Con gran razón el mundo subdesarrollado defiende la vida de sus ciudadanos y a viva voz hace sentir que “la vida” es mucho más importante que la acumulación de riqueza de las empresas farmacéuticas.
• India
Un ejemplo lo ha dado la India; propulsó la creación de genéricos y forzó a la baja de precios.
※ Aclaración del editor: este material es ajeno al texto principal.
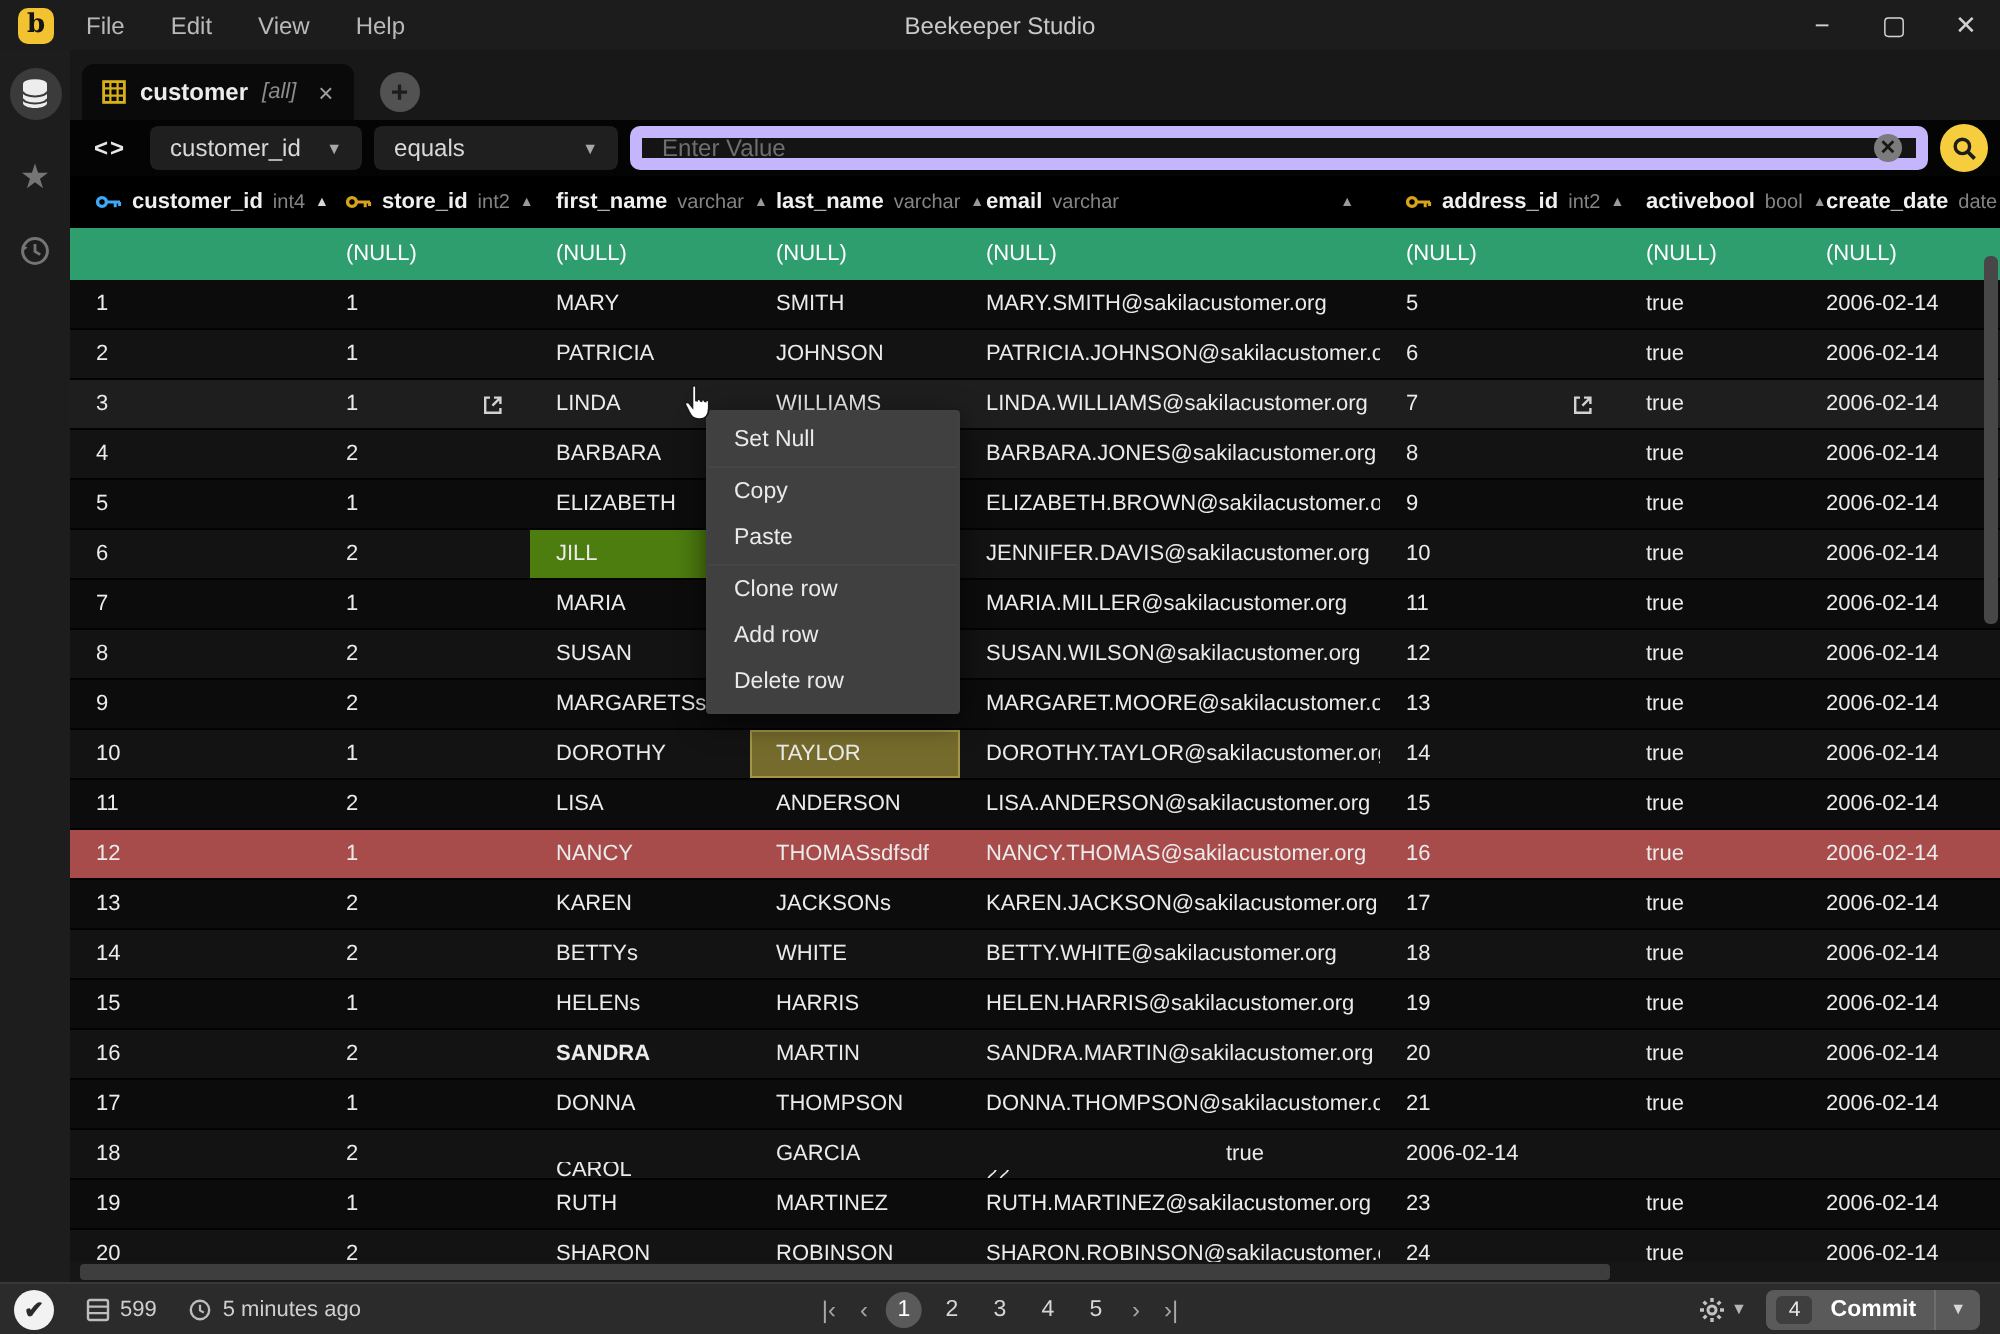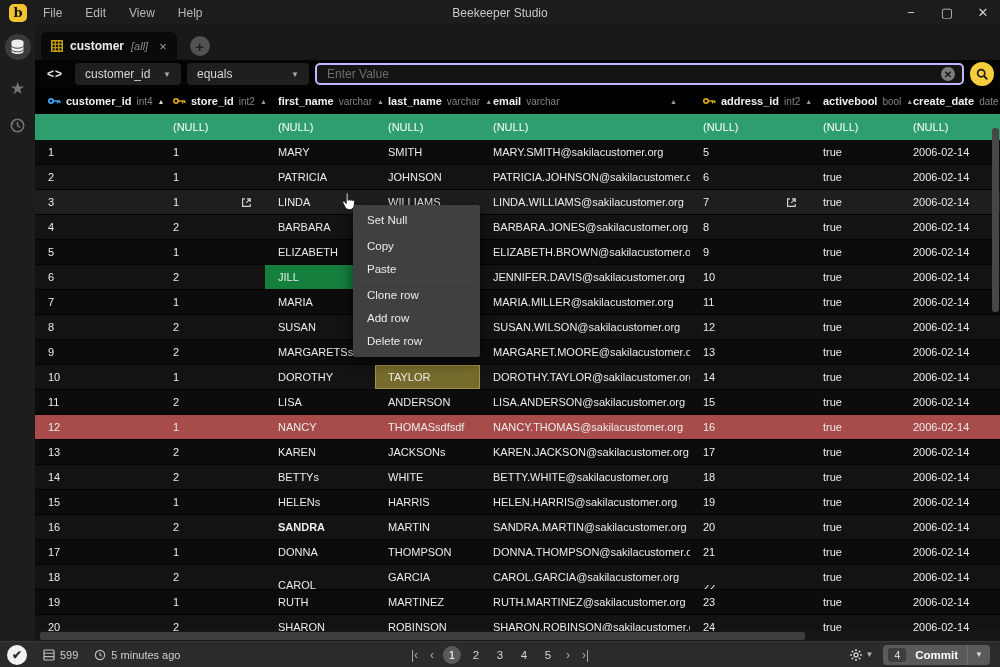--- a/index.html
+++ b/index.html
@@ -46,7 +46,7 @@
     padding:0 10px; color:#d8d8d8; font-size:12px; }
   .dd-col { width:106px; } .dd-op { width:122px; }
   .dd-caret { margin-left:auto; color:#a8a8a8; font-size:8px; }
-  .filterinput { flex:1; height:22px; background:#141414; border:2px solid #c4b5fd; border-radius:5px;
+  .filterinput { flex:1; height:22px; background:#141414; border:6px solid #c4b5fd; border-radius:5px;
     display:flex; align-items:center; padding:0 10px; position:relative;text-align:right; }
   .placeholder { color:#6e6e6e; font-size:12px; }
   .clearbtn { position:absolute; right:7px; width:14px; height:14px; border-radius:50%; background:#7b7b7b;

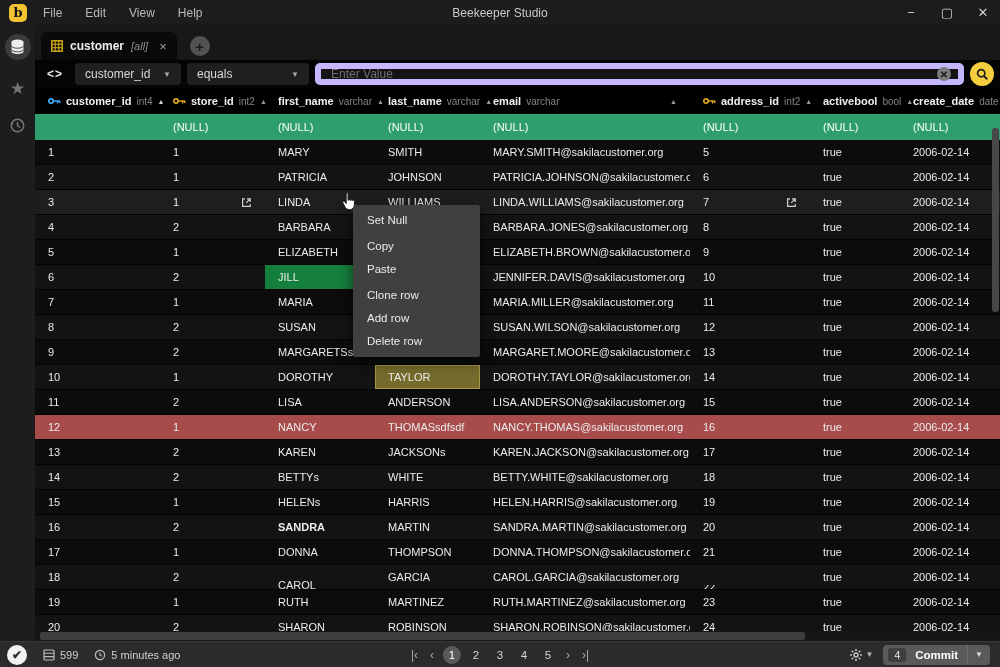--- a/index.html
+++ b/index.html
@@ -72,7 +72,7 @@
   .row-deleted { background:#a84b4b; }
   .cell { display:flex; align-items:center; padding:0 13px; color:#ebebeb; font-size:11px;
     white-space:nowrap; overflow:hidden; position:relative; }
-  .cell-edited { background:#15803d; }
+  .cell-edited { background:#4d7c0f; }
   .cell-selected { background:#756b2c; outline:1px solid #a39648; outline-offset:-1px; }
   .fklink { margin-left:auto; display:flex; align-items:center; }
   .row-hover .fklink { }

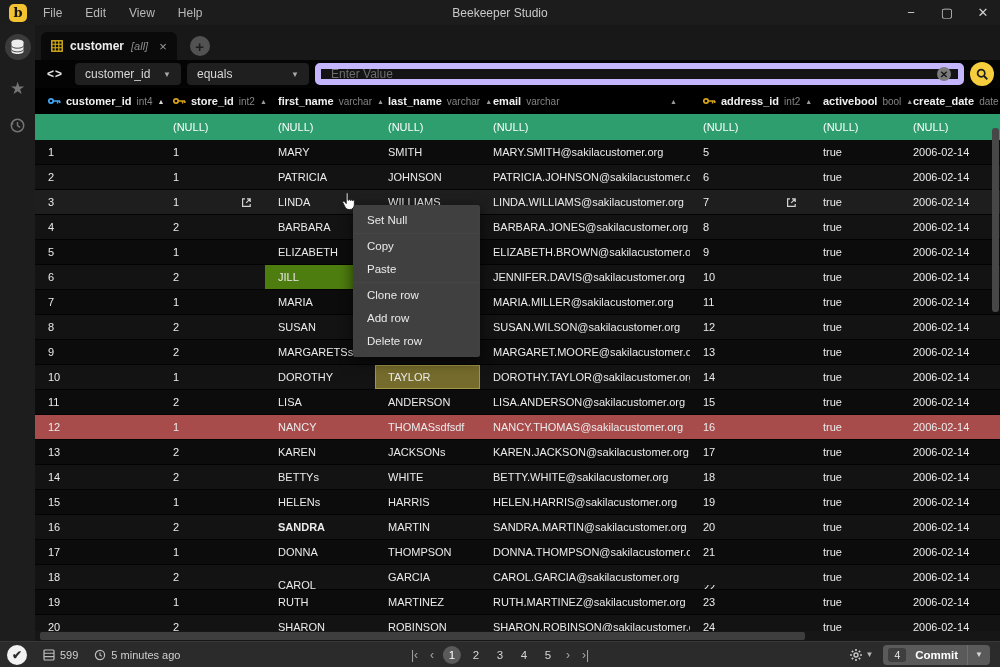--- a/index.html
+++ b/index.html
@@ -719,9 +719,6 @@
           </div>
           <div class="cell" style="width: 105px;">
             <span>GARCIA</span>
-          </div>
-          <div class="cell" style="width: 210px;">
-            <span>CAROL.GARCIA@sakilacustomer.org</span>
           </div>
           <div class="cell" style="width: 120px; margin-top: 20px;">
             <span>22</span>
El gobierno indio actual aboga para que se descarte definitivamente la ley internacional de patentes, una postura que comparte la mayoría del planeta donde cunde la pobreza.
• SIDA
El caso más trascendente de los últimos tiempos fue el tratamiento del SIDA; los medicamentos salvaron millones de vidas y al introducirse en el mercado, en el 2000, el costo anual por paciente era de 10.000 dólares.
Un año después, el precio bajó a 140 dólares al año, gracias a los genéricos procedentes de la India.
Médicos Sin Fronteras considera que el 90% de los 11 millones de enfermos de SIDA residentes en países pobres están vivos porque son tratados con medicamentos genéricos, casi en su totalidad fabricados en la India.
El lobby de la industria
El lobby de la industria farmacéutica en EEUU (PhRMA) –con el fin de detener la invasión de los genéricos- destina 132 millones de dólares al año para comprar los votos de los congresistas claves.
Mike Ludwig (en su artículo “Big Pharma Lobbies Hard to End India’s Distribution of Affordable Generic Drugs”, Truthout, 10.10.14) denuncia la totalidad de los congresistas –nombre por nombre- que percibe dicho dinero.
Una influencia menos expuesta, pero semejante, sucede en la Unión Europea. El lobby en Bruselas es de los más amplios y más intensos de los muchos lobbies que tientan a la legislación. España no escapa de una situación idéntica.